Aim of the exercise » Write out each record below exactly, without pictures.

Records provided »
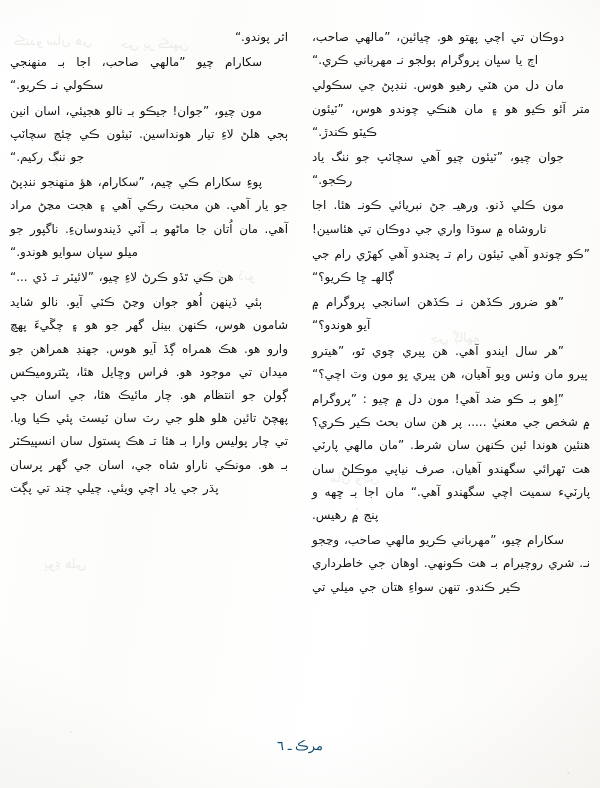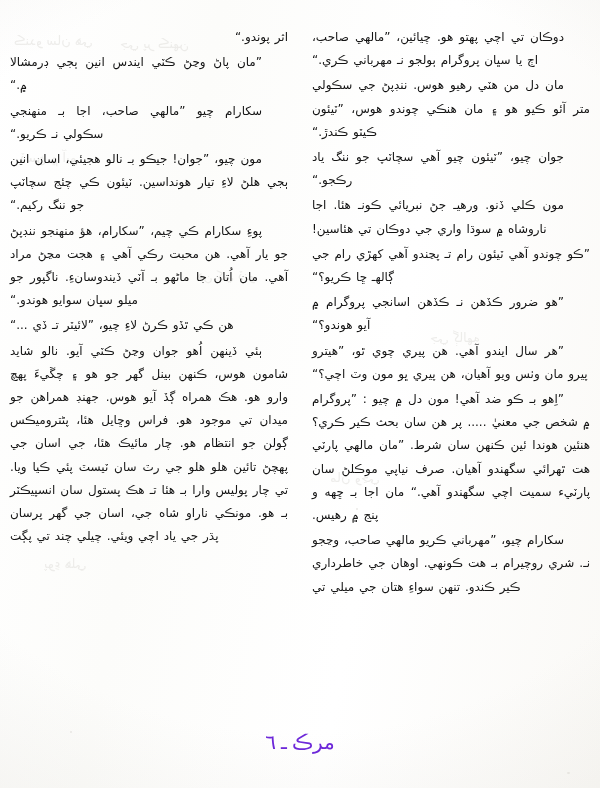--- a/index.html
+++ b/index.html
@@ -88,24 +88,24 @@
   .footer {
     position: absolute;
     left: 0;
     right: 0;
     bottom: 34px;
     text-align: center;
   }
   .folio {
     display: inline-block;
     direction: rtl;
-    font-family: Liberation Serif, serif;
-    font-size: 20px;
+    font-family: Liberation Sans, sans-serif;
+    font-size: 13px;
     letter-spacing: 2px;
-    color: #6d28d9;
+    color: #0c4a6e;
   }
 </style>
 </head>
 <body>
 
 <div id="page">
 
   <div class="paper-tone"></div>
 
   <div class="bleed" style="left:14px; top:33px;">ڪندو سان هي</div>
@@ -130,21 +130,20 @@
       <p class="para last-left">مون ڪلي ڏنو. ورهيـ جڻ نبريائي ڪونـ هئا. اجا ناروشاه ۾ سوڌا واري جي دوڪان تي هئاسين!</p>
       <p class="para noindent last-left">”ڪو چوندو آهي ٽيئون رام تـ پڃندو آهي کهڙي رام جي ڳالهـ ڇا ڪريو؟“</p>
       <p class="para last-left">”هو ضرور ڪڏهن نـ ڪڏهن اسانجي پروگرام ۾ آيو هوندو؟“</p>
       <p class="para last-left">”هر سال ايندو آهي. هن پيري چوي ٿو، ”هيترو‌ پيرو‌ مان وٺس ويو آهيان، هن پيري ڀو مون وٽ اچي؟“</p>
       <p class="para last-left">”اِهو بـ ڪو ضد آهي! مون دل ۾ چيو : ”پروگرام ۾ شخص جي معنيٰ ..... پر هن سان بحث ڪير ڪري؟ هنئين هوندا ئين ڪنهن سان شرط. ”مان مالهي پارٽي هت ٿهرائي سگهندو آهيان. صرف نياپي موڪلڻ سان پارٽيء سميت اچي سگهندو آهي.“ مان اجا بـ ڇهه و پنج ۾ رهيس.</p>
       <p class="para last-left">سکارام چيو، ”مهرباني ڪريو مالهي صاحب، وڃجو نـ. شري روچيرام بـ هت ڪونهي. اوهان جي خاطرداري ڪير ڪندو. تنهن سواءِ هتان جي ميلي تي</p>
     </div>
 
     <div class="col">
       <p class="para noindent last-right">اثر پوندو.“</p>
-      <p class="para last-left">”مان پاڻ وڃڻ ڪٽي ايندس انين ٻجي ڊرمشالا ۾.“</p>
       <p class="para last-left">سکارام چيو ”مالهي صاحب، اجا بـ منهنجي سڪولي نـ ڪريو.“</p>
       <p class="para last-left">مون چيو، ”جوان! جيڪو بـ نالو هجيئي، اسان انين ٻجي هلڻ لاءِ تيار هونداسين. ٽيئون‎ ڪي چئج سچاٽپ جو ننگ رکيم.“</p>
       <p class="para last-left">پوءِ سکارام ڪي چيم، ”سکارام، هؤ منهنجو ننڊپڻ جو يار آهي. هن محبت رڪي آهي ۽ هجت مڃڻ مراد آهي. مان اُتان جا ماڻهو بـ آٽي ڏيندوسانءِ. ناگپور جو ميلو سڀان سوايو هوندو.“</p>
       <p class="para last-left">هن ڪي ٿڏو ڪرڻ لاءِ چيو، ”لائيٽر تـ ڏي ...“</p>
       <p class="para last-left">ٻئي ڏينهن اُهو جوان وڃڻ ڪٽي آيو. نالو شايد شامون هوس، ڪنهن بينل گهر جو هو ۽ چڱيءَ پهچ وارو هو. هڪ همراه ڳڏ آيو هوس. جهنڊ همراهن جو ميدان تي موجود هو. فراس وڇايل هئا، پڻتروميڪس ڳولن جو انتظام هو. چار مائيڪ هئا، جي اسان جي پهچڻ تائين هلو هلو جي رٽ سان ٽيسٽ پئي ڪيا ويا. تي چار پوليس وارا بـ هئا تـ هڪ پستول سان انسپيڪٽر بـ هو. مونڪي ناراو شاه جي، اسان جي گهر پرسان پڌر جي ياد اچي ويئي. چيلي چند تي پڳت</p>
     </div>
 
   </div>
 
   <div class="footer">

Task output »
--- a/index.html
+++ b/index.html
@@ -88,24 +88,24 @@
   .footer {
     position: absolute;
     left: 0;
     right: 0;
     bottom: 34px;
     text-align: center;
   }
   .folio {
     display: inline-block;
     direction: rtl;
-    font-family: Liberation Serif, serif;
-    font-size: 20px;
+    font-family: Liberation Sans, sans-serif;
+    font-size: 13px;
     letter-spacing: 2px;
-    color: #6d28d9;
+    color: #0c4a6e;
   }
 </style>
 </head>
 <body>
 
 <div id="page">
 
   <div class="paper-tone"></div>
 
   <div class="bleed" style="left:14px; top:33px;">ڪندو سان هي</div>
@@ -130,21 +130,20 @@
       <p class="para last-left">مون ڪلي ڏنو. ورهيـ جڻ نبريائي ڪونـ هئا. اجا ناروشاه ۾ سوڌا واري جي دوڪان تي هئاسين!</p>
       <p class="para noindent last-left">”ڪو چوندو آهي ٽيئون رام تـ پڃندو آهي کهڙي رام جي ڳالهـ ڇا ڪريو؟“</p>
       <p class="para last-left">”هو ضرور ڪڏهن نـ ڪڏهن اسانجي پروگرام ۾ آيو هوندو؟“</p>
       <p class="para last-left">”هر سال ايندو آهي. هن پيري چوي ٿو، ”هيترو‌ پيرو‌ مان وٺس ويو آهيان، هن پيري ڀو مون وٽ اچي؟“</p>
       <p class="para last-left">”اِهو بـ ڪو ضد آهي! مون دل ۾ چيو : ”پروگرام ۾ شخص جي معنيٰ ..... پر هن سان بحث ڪير ڪري؟ هنئين هوندا ئين ڪنهن سان شرط. ”مان مالهي پارٽي هت ٿهرائي سگهندو آهيان. صرف نياپي موڪلڻ سان پارٽيء سميت اچي سگهندو آهي.“ مان اجا بـ ڇهه و پنج ۾ رهيس.</p>
       <p class="para last-left">سکارام چيو، ”مهرباني ڪريو مالهي صاحب، وڃجو نـ. شري روچيرام بـ هت ڪونهي. اوهان جي خاطرداري ڪير ڪندو. تنهن سواءِ هتان جي ميلي تي</p>
     </div>
 
     <div class="col">
       <p class="para noindent last-right">اثر پوندو.“</p>
-      <p class="para last-left">”مان پاڻ وڃڻ ڪٽي ايندس انين ٻجي ڊرمشالا ۾.“</p>
       <p class="para last-left">سکارام چيو ”مالهي صاحب، اجا بـ منهنجي سڪولي نـ ڪريو.“</p>
       <p class="para last-left">مون چيو، ”جوان! جيڪو بـ نالو هجيئي، اسان انين ٻجي هلڻ لاءِ تيار هونداسين. ٽيئون‎ ڪي چئج سچاٽپ جو ننگ رکيم.“</p>
       <p class="para last-left">پوءِ سکارام ڪي چيم، ”سکارام، هؤ منهنجو ننڊپڻ جو يار آهي. هن محبت رڪي آهي ۽ هجت مڃڻ مراد آهي. مان اُتان جا ماڻهو بـ آٽي ڏيندوسانءِ. ناگپور جو ميلو سڀان سوايو هوندو.“</p>
       <p class="para last-left">هن ڪي ٿڏو ڪرڻ لاءِ چيو، ”لائيٽر تـ ڏي ...“</p>
       <p class="para last-left">ٻئي ڏينهن اُهو جوان وڃڻ ڪٽي آيو. نالو شايد شامون هوس، ڪنهن بينل گهر جو هو ۽ چڱيءَ پهچ وارو هو. هڪ همراه ڳڏ آيو هوس. جهنڊ همراهن جو ميدان تي موجود هو. فراس وڇايل هئا، پڻتروميڪس ڳولن جو انتظام هو. چار مائيڪ هئا، جي اسان جي پهچڻ تائين هلو هلو جي رٽ سان ٽيسٽ پئي ڪيا ويا. تي چار پوليس وارا بـ هئا تـ هڪ پستول سان انسپيڪٽر بـ هو. مونڪي ناراو شاه جي، اسان جي گهر پرسان پڌر جي ياد اچي ويئي. چيلي چند تي پڳت</p>
     </div>
 
   </div>
 
   <div class="footer">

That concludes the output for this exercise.